Raw data Start Marker
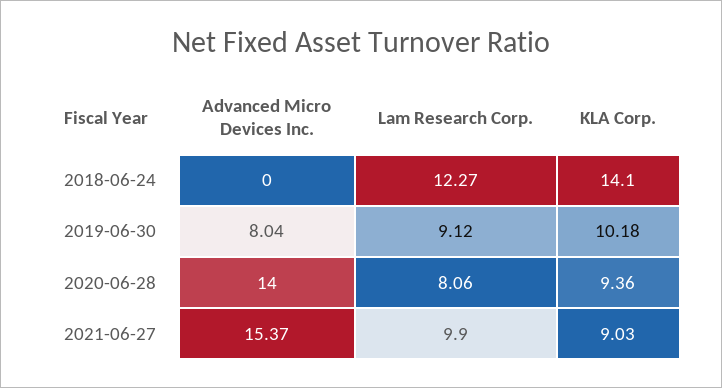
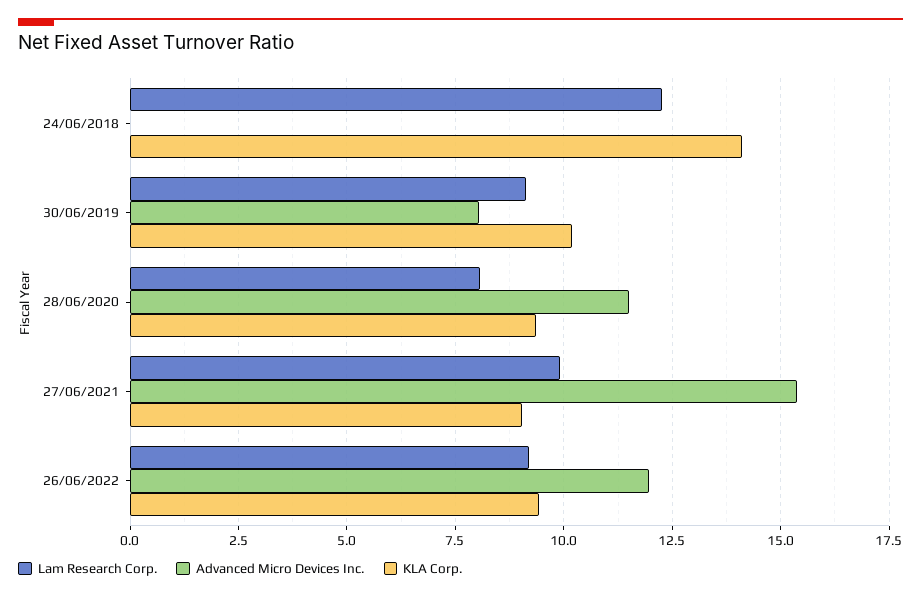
Advanced Micro Devices Inc., 2020-06-28: 14 -> 11.5
Lam Research Corp., 26/06/2022: none -> 9.25
Advanced Micro Devices Inc., 26/06/2022: none -> 12
KLA Corp., 26/06/2022: none -> 9.5

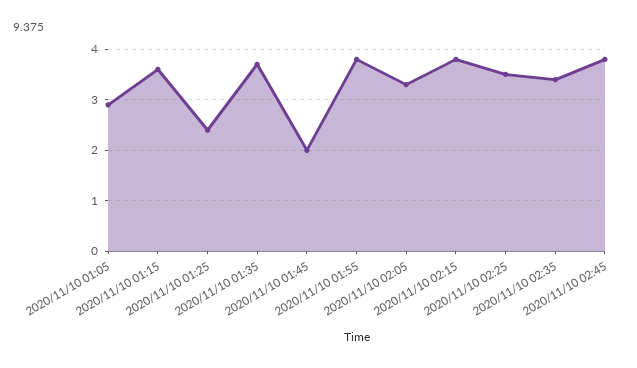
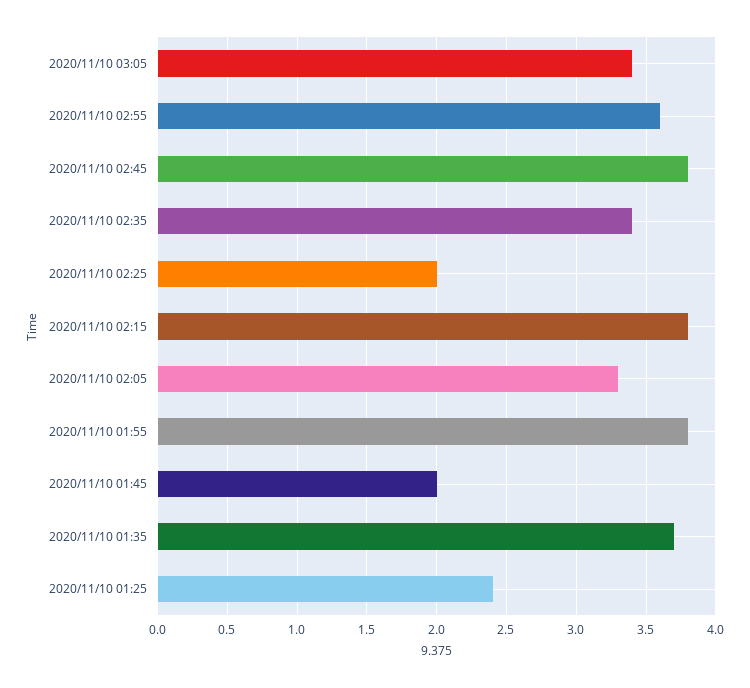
2020/11/10 01:05: 3 -> none
2020/11/10 01:15: 3.5 -> none
2020/11/10 02:25: 3.5 -> 2
2020/11/10 03:05: none -> 3.4
2020/11/10 02:55: none -> 3.6

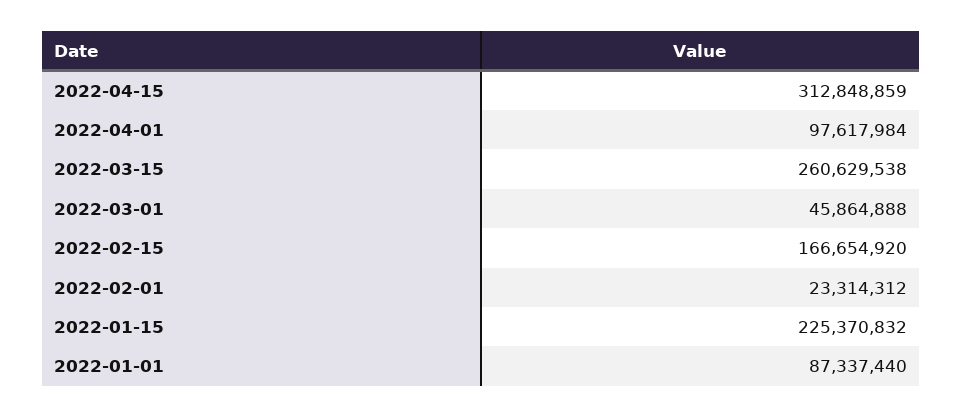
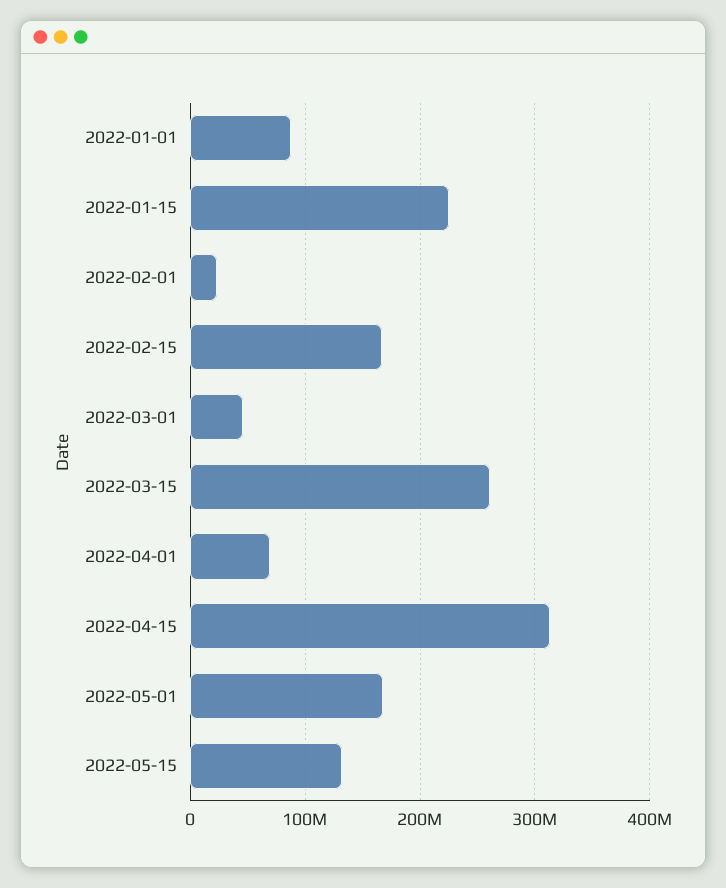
2022-04-01: 97617984 -> 70000000
2022-05-01: none -> 170000000
2022-05-15: none -> 130000000

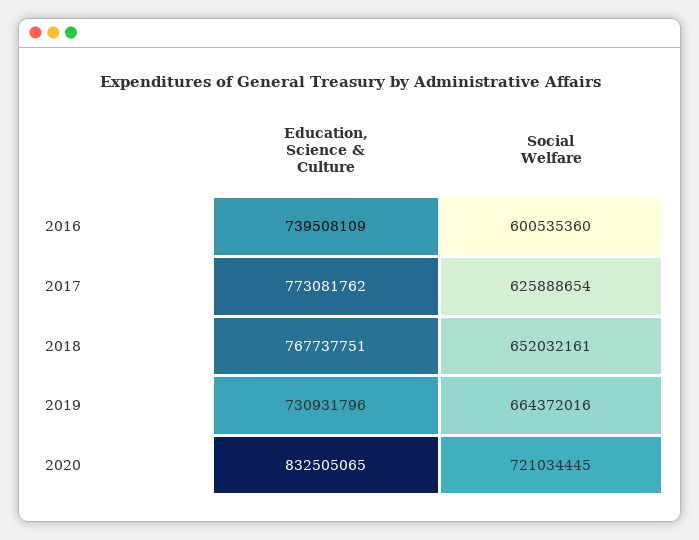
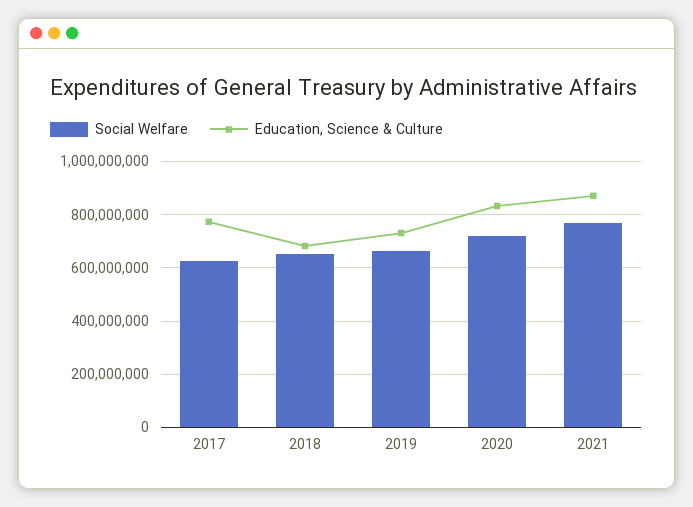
Education, Science & Culture, 2016: 739508109 -> none
Social Welfare, 2016: 600535360 -> none
Education, Science & Culture, 2018: 767737751 -> 675000000
Social Welfare, 2021: none -> 775000000
Education, Science & Culture, 2021: none -> 875000000

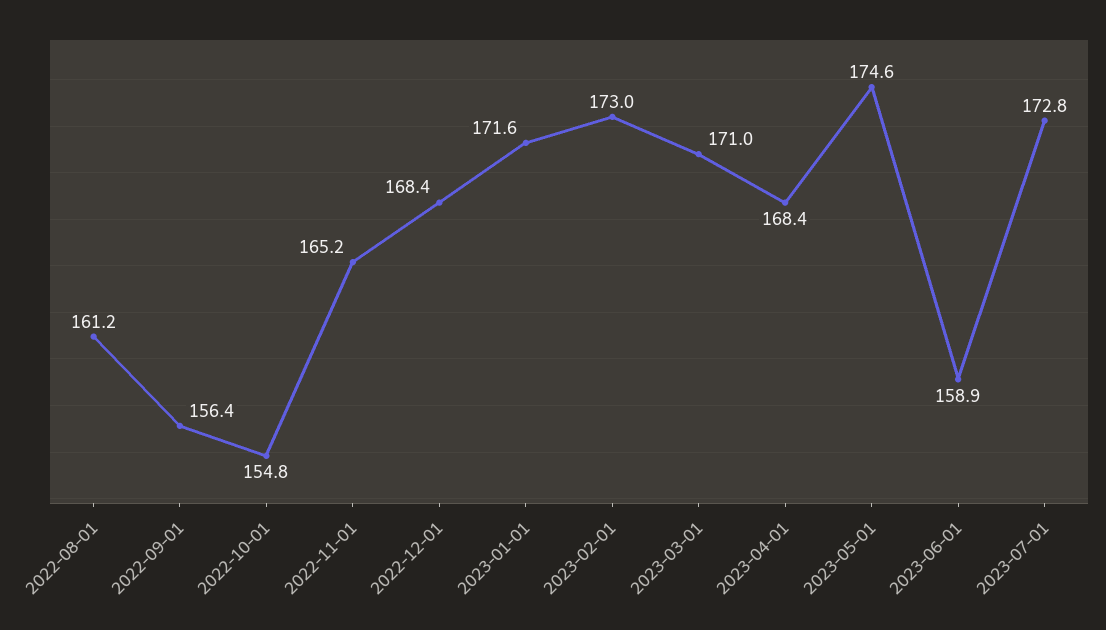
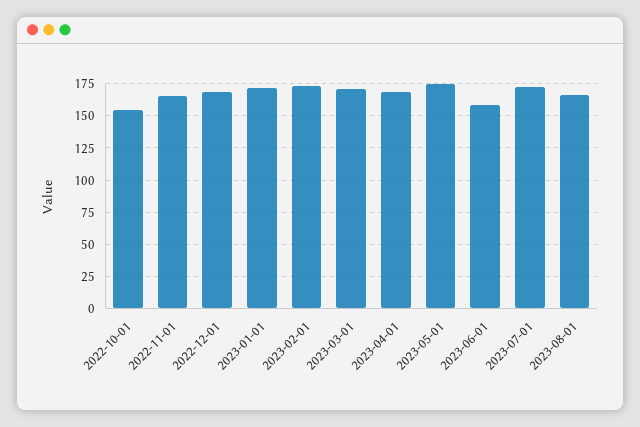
2022-08-01: 161.2 -> none
2022-09-01: 156.4 -> none
2023-08-01: none -> 165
Raw data End Marker
## [Task to carry out]
Without the pictures, restate all the entries above exactly.

## [Solution to this task]
Advanced Micro Devices Inc., 2020-06-28: 14 -> 11.5
Lam Research Corp., 26/06/2022: none -> 9.25
Advanced Micro Devices Inc., 26/06/2022: none -> 12
KLA Corp., 26/06/2022: none -> 9.5

2020/11/10 01:05: 3 -> none
2020/11/10 01:15: 3.5 -> none
2020/11/10 02:25: 3.5 -> 2
2020/11/10 03:05: none -> 3.4
2020/11/10 02:55: none -> 3.6

2022-04-01: 97617984 -> 70000000
2022-05-01: none -> 170000000
2022-05-15: none -> 130000000

Education, Science & Culture, 2016: 739508109 -> none
Social Welfare, 2016: 600535360 -> none
Education, Science & Culture, 2018: 767737751 -> 675000000
Social Welfare, 2021: none -> 775000000
Education, Science & Culture, 2021: none -> 875000000

2022-08-01: 161.2 -> none
2022-09-01: 156.4 -> none
2023-08-01: none -> 165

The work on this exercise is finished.